First, don't confound the a class of many cases with a class of high (total) probability. A class that has a million cases each with one-in-a-billion odds is still a .1% class.
Second, don't let your eyes deceive you. While it may appear that there are more potential histories in which one's fingers explode than not, this is not true. In almost all potential histories, not only do Alex's fingers remain intact, but so do those of everyone on earth! This has to do with the distribution of the probabilities of various quantum fluxuations.
Posted by: Nathan Zook at Mar 21, 2006 9:15:06 AM
Interesting. Looks like I'll have to hit the books, Nathan. (Now where did I put my club?)
Posted by: Ronald Brak at Mar 22, 2006 12:19:08 AM
It's worth keeping in mind that what physicists are postulating in order to avoid the cosmological fine-tuning intelligent design argument is not the view that David Lewis calls modal realism, i.e. the view that the possible worlds that modal talk requires are concrete entities just like the actual world. In Lewis' lingo, the hypothesis of many universes is really just a hypothesis that the actual world is a multiverse. His concrete possible worlds are not connected to the actual world in any spatiotemporal or causal way, and these postulated worlds are connected at least in a causal sense and perhaps in a spatiotemporal way if the scifi lingo about their being other dimensions is to be taken literally (though perhaps it shouldn't). I'm not sure that anyone is making the mistake here that Lewis warns against, but I had the sense that we might be on the verge of confusing the two.
Posted by: Jeremy Pierce at Mar 31, 2006 7:55:41 AM
Now that I've had a chance to come back to this and read your argument carefully, I have one comment on the ethics. I think you're assuming something that I wouldn't grant. The argument is that the net result wouldn't be any different if I did an action usually considered better worse, and therefore the action isn't really better or worse because the consequence of either action would be the same.
Now anyone who denies consequentialism isn't going to buy this. Just because two actions lead to the same consequences doesn't mean they're morally equivalent. Your argument rests on the consequence being the same, as if that's the only morally relevant issue. Non-consequentialists won't accept that.
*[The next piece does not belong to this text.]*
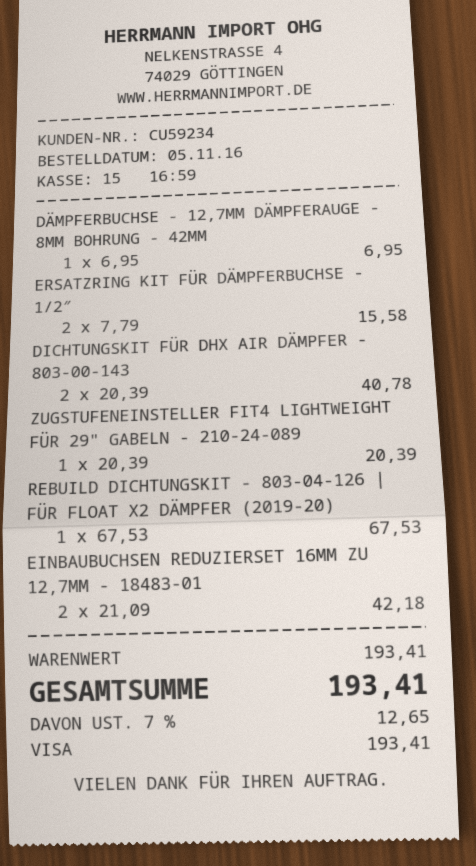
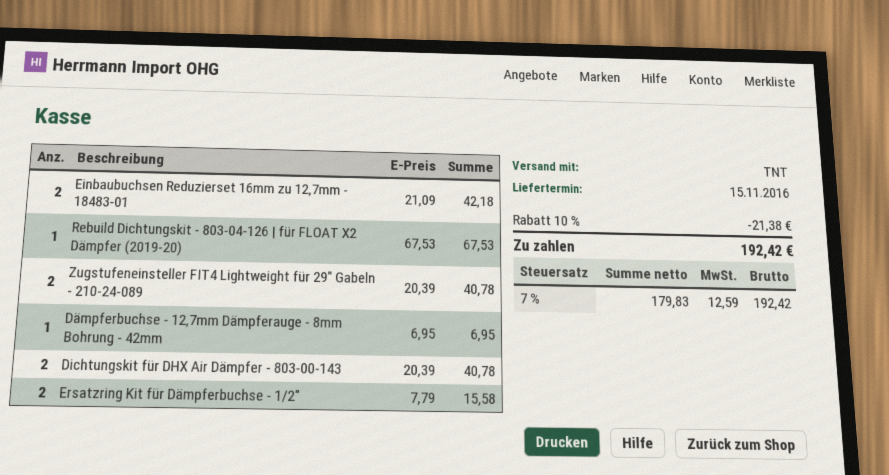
ZUGSTUFENEINSTELLER FIT4 LIGHTWEIGHT FÜR 29" GABELN - 210-24-089: 1 x 20.39 = 20.39 -> 2 x 20.39 = 40.78
discount: none -> 10% = 21.38
tax: 7% = 12.65 -> 7% = 12.59
total: 193.41 -> 192.42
But the other problem is one I think a consequentialist might even accept. Consequentialists don't always believe that my action's moral value depends just on whatever future state of the world occurs afterward. It depends, for many consequentialists, on which aspects of the future state of the world have something to do with my action. If my action causes the bad, then I am to blame. If it causes the good, I'm to be evaluated positively. So if I'm the one who does the bad thing, and some duplicate of me in another part of the multiverse does the good thing, then I'm to blame and he is to be congratulated. So my action is bad even if my not doing it would logically (but not causally) entail someone else doing it and lead to an exactly similar result somewhere else. That means we should blame the one who does the bad thing, even if the overall multiverse isn't going to be different just because one particular person in one of those worlds did it this way rather than another way.